Detected change data

········

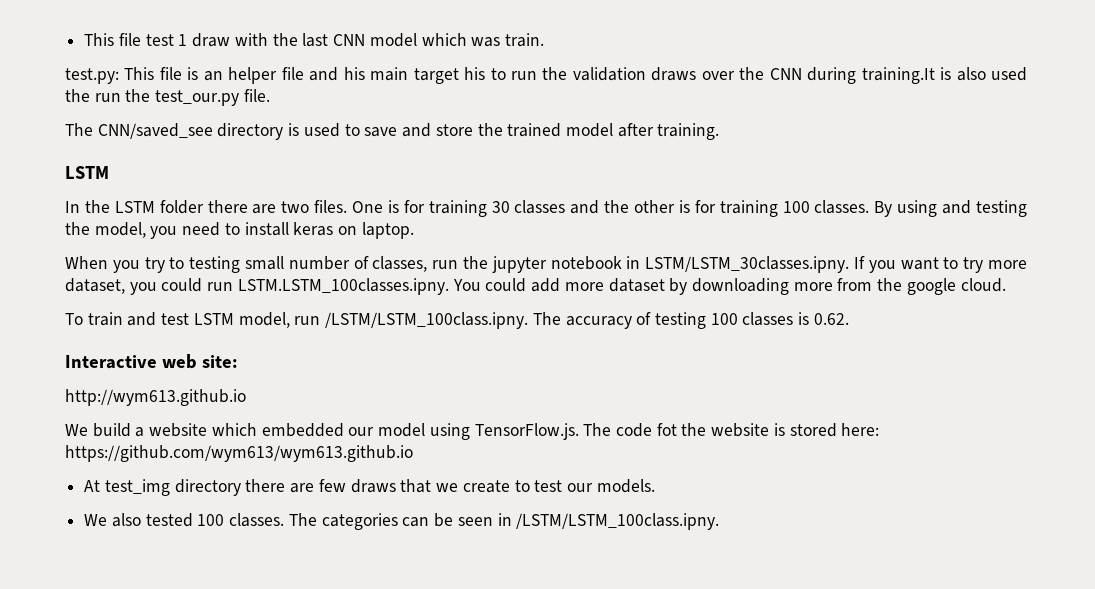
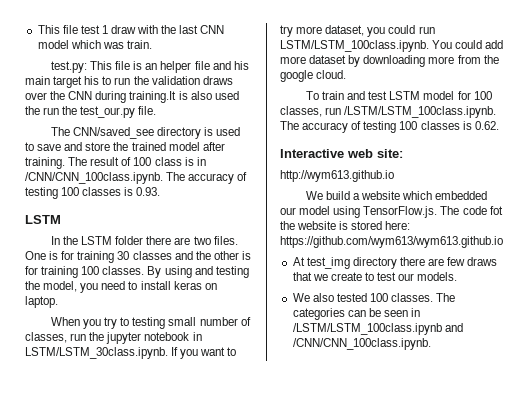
+ The result of 100 class is in /CNN/CNN_100class.ipynb. The accuracy of testing 100 classes is 0.93.
- When you try to testing small number of classes, run the jupyter notebook in LSTM/LSTM_30classes.ipny. If you want to try more dataset, you could run LSTM.LSTM_100classes.ipny. You could add more dataset by downloading more from the google cloud.
+ When you try to testing small number of classes, run the jupyter notebook in LSTM/LSTM_30class.ipynb. If you want to try more dataset, you could run LSTM/LSTM_100class.ipynb. You could add more dataset by downloading more from the google cloud.
- To train and test LSTM model, run /LSTM/LSTM_100class.ipny. The accuracy of testing 100 classes is 0.62.
+ To train and test LSTM model for 100 classes, run /LSTM/LSTM_100class.ipynb. The accuracy of testing 100 classes is 0.62.
- The categories can be seen in /LSTM/LSTM_100class.ipny.
+ The categories can be seen in /LSTM/LSTM_100class.ipynb and /CNN/CNN_100class.ipynb.

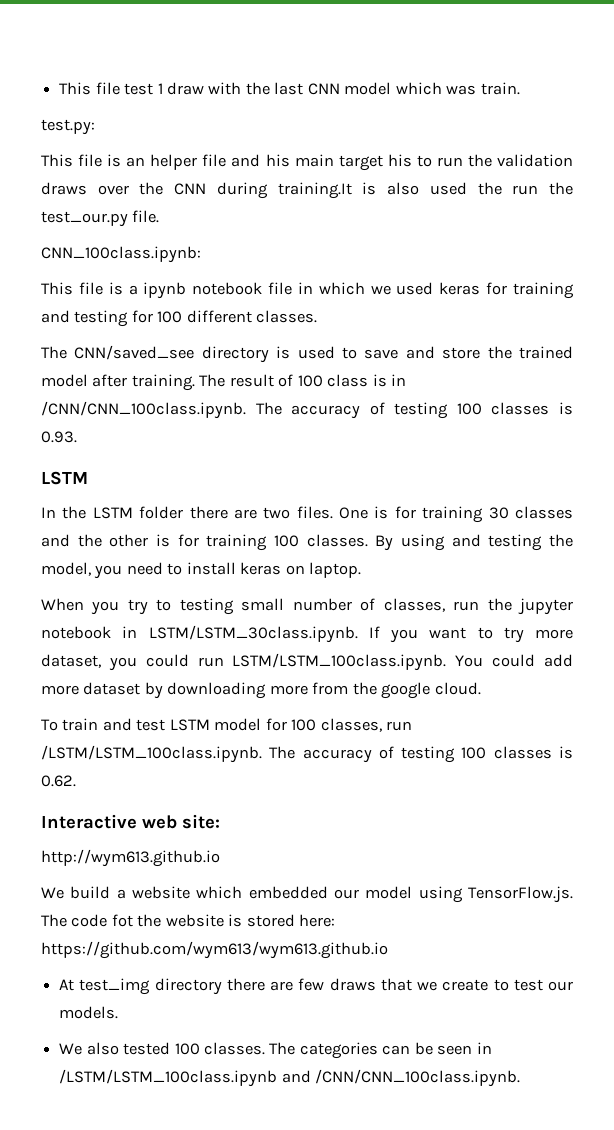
- test.py: This file is an helper file and his main target his to run the validation draws over the CNN during training.It is also used the run the test_our.py file.
+ test.py:
+ This file is an helper file and his main target his to run the validation draws over the CNN during training.It is also used the run the test_our.py file.
+ CNN_100class.ipynb:
+ This file is a ipynb notebook file in which we used keras for training and testing for 100 different classes.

········

* _What to produce_
Copy each line of the preceding data that contains the string "cloud".

* _Solution to the problem_
- When you try to testing small number of classes, run the jupyter notebook in LSTM/LSTM_30classes.ipny. If you want to try more dataset, you could run LSTM.LSTM_100classes.ipny. You could add more dataset by downloading more from the google cloud.
+ When you try to testing small number of classes, run the jupyter notebook in LSTM/LSTM_30class.ipynb. If you want to try more dataset, you could run LSTM/LSTM_100class.ipynb. You could add more dataset by downloading more from the google cloud.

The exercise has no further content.